Alzheimer pode começar a se desenvolver 20 anos antes
Estudos já demonstraram que a doença de Alzheimer pode começar a se desenvolver cerca de 20 anos antes de quaisquer sintomas, mas às vezes a demência não se manifesta, ou as pessoas morrem de outras causas antes disso. Por isso, os autores do estudo dizem que há "risco de ansiedade e outras reações psicológicas" em relação ao resultado desses testes, quando realizados fora das recomendações.
De acordo com Fabio Porto, por enquanto, o teste ainda não elimina a utilização do método padrão para o diagnóstico de Alzheimer. "Mas isso deve mudar em pouco tempo. É possível que o exame de sangue vá conseguir se manter por si só." O uso de biomarcadores - substâncias no corpo que indicam a doença - para o diagnóstico de Alzheimer mesmo em pessoas sem sintomas tem sido defendido por um grupo de trabalho liderado pela associação americana de Alzheimer, mas é controverso.
A Sociedade Americana de Geriatria, por exemplo, chamou os critérios propostos de "prematuros" - e observou a alta proporção de membros do painel com vínculos com as indústrias farmacêutica e de biotecnologia, criando potenciais conflitos de interesse.

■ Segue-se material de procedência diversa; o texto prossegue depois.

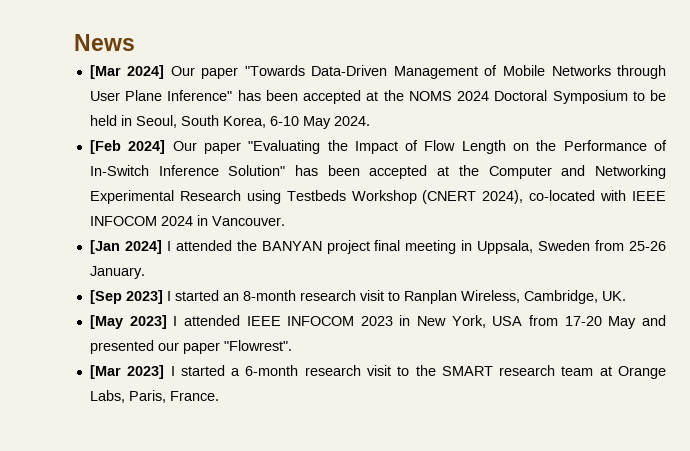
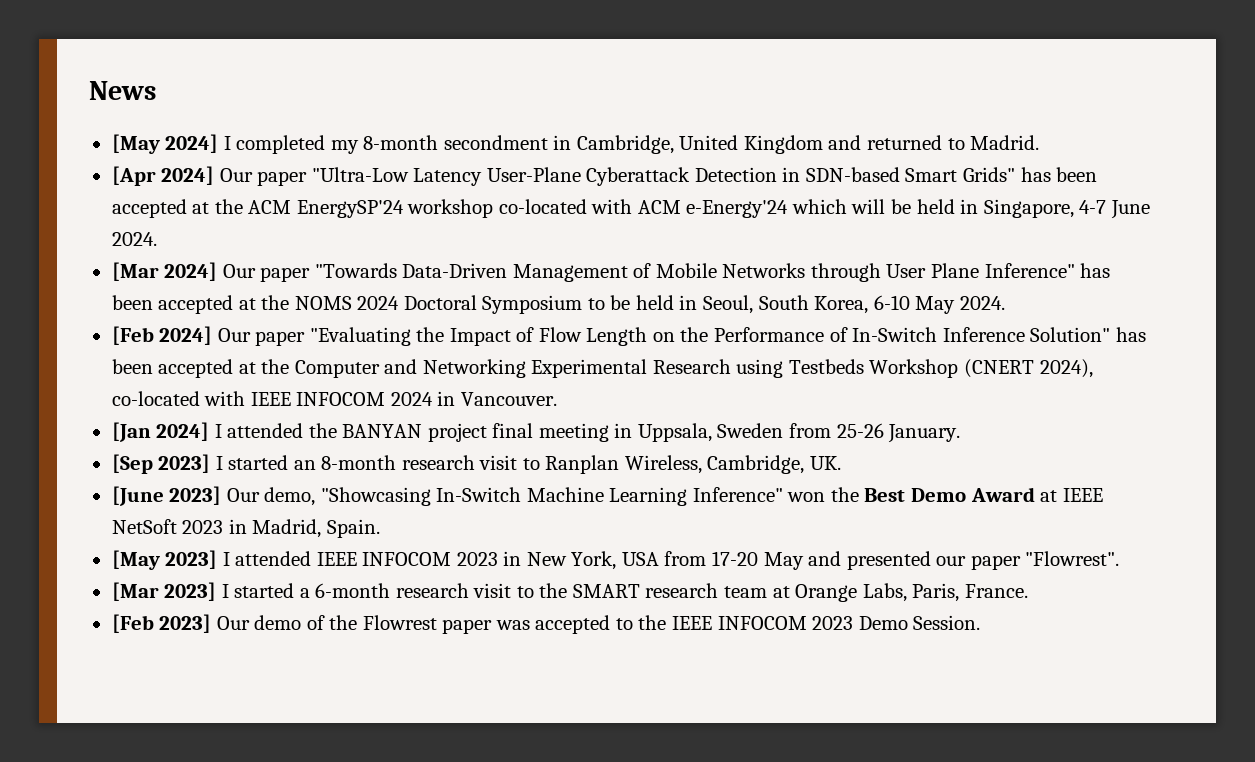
+ [May 2024] I completed my 8-month secondment in Cambridge, United Kingdom and returned to Madrid.
+ [Apr 2024] Our paper "Ultra-Low Latency User-Plane Cyberattack Detection in SDN-based Smart Grids" has been accepted at the ACM EnergySP'24 workshop co-located with ACM e-Energy'24 which will be held in Singapore, 4-7 June 2024.
+ [June 2023] Our demo, "Showcasing In-Switch Machine Learning Inference" won the Best Demo Award at IEEE NetSoft 2023 in Madrid, Spain.
+ [Feb 2023] Our demo of the Flowrest paper was accepted to the IEEE INFOCOM 2023 Demo Session.

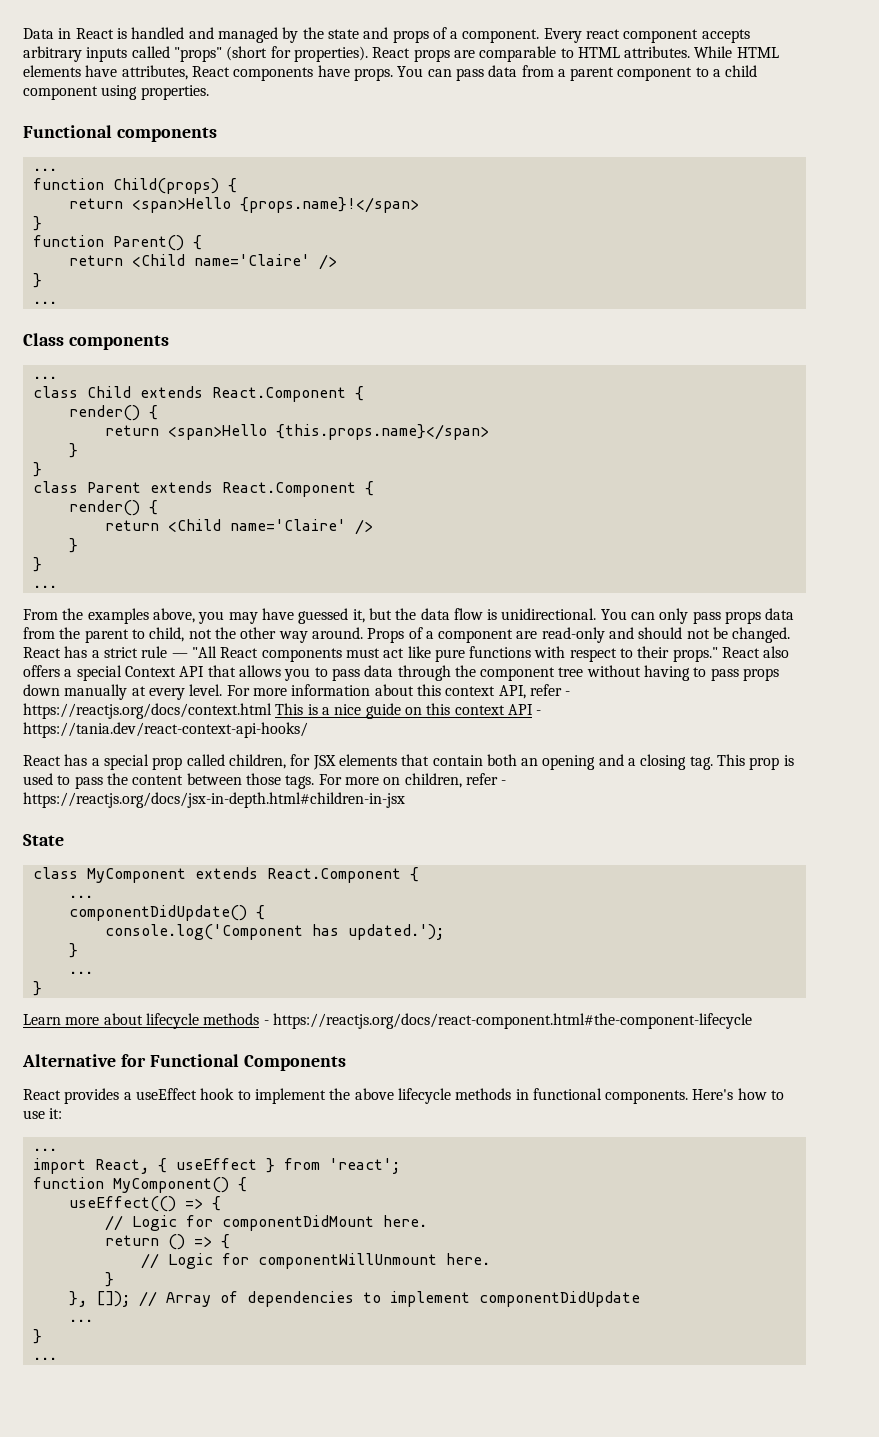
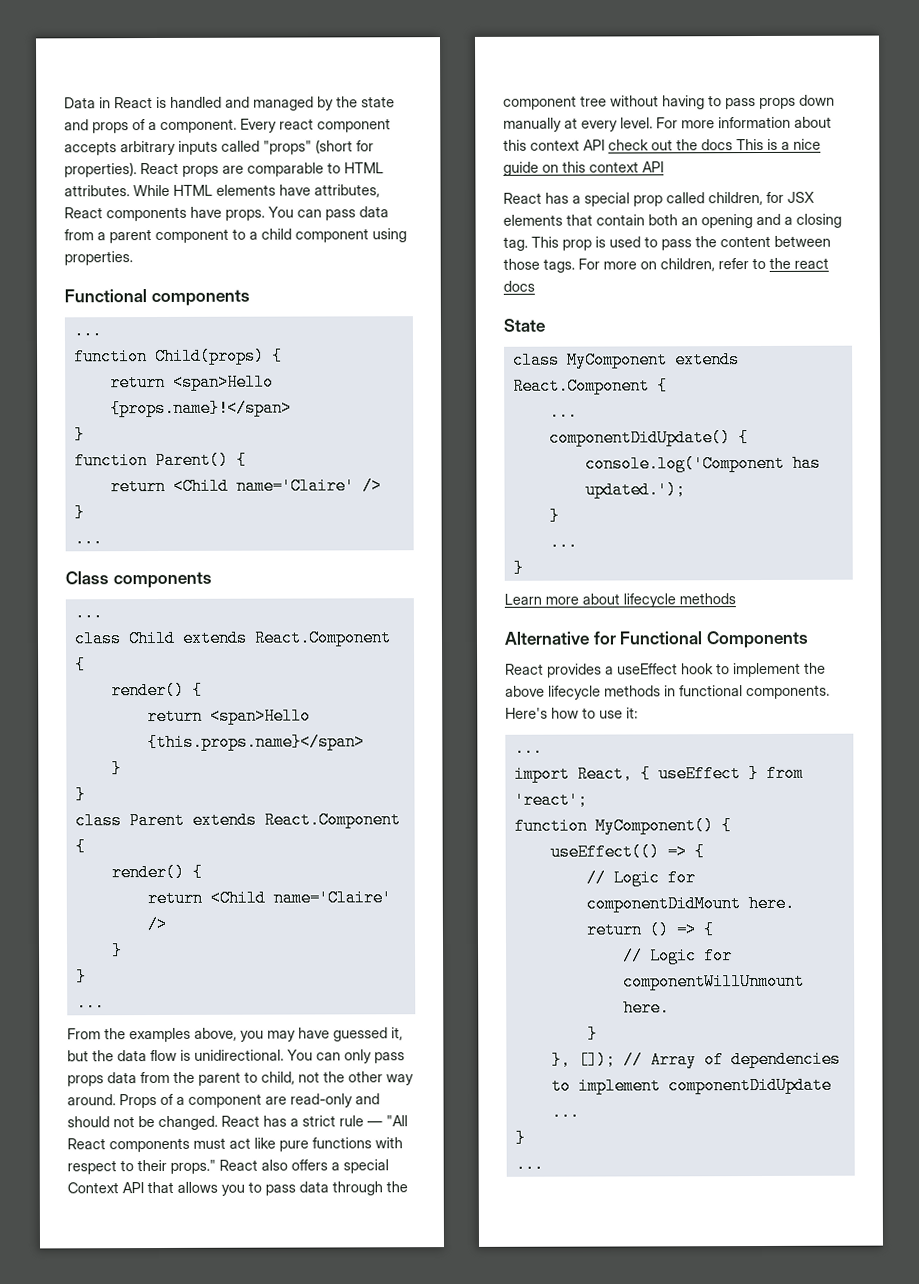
- For more information about this context API, refer - https://reactjs.org/docs/context.html This is a nice guide on this context API - https://tania.dev/react-context-api-hooks/
+ For more information about this context API check out the docs This is a nice guide on this context API
- For more on children, refer - https://reactjs.org/docs/jsx-in-depth.html#children-in-jsx
+ For more on children, refer to the react docs
- Learn more about lifecycle methods - https://reactjs.org/docs/react-component.html#the-component-lifecycle
+ Learn more about lifecycle methods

Os autores do estudo também afirmam que exames de sangue devem ser realizados somente após a administração de testes que avaliem a memória e as habilidades de pensamento e tomografias computadorizadas que busquem causas alternativas como derrames ou tumores cerebrais. E os resultados dos exames de sangue devem ser confirmados por um dos métodos padrão-ouro: tomografias por emissão de pósitrons ou punções lombares para medir a proteína amiloide, que se acumula e forma placas nos cérebros de pacientes com Alzheimer.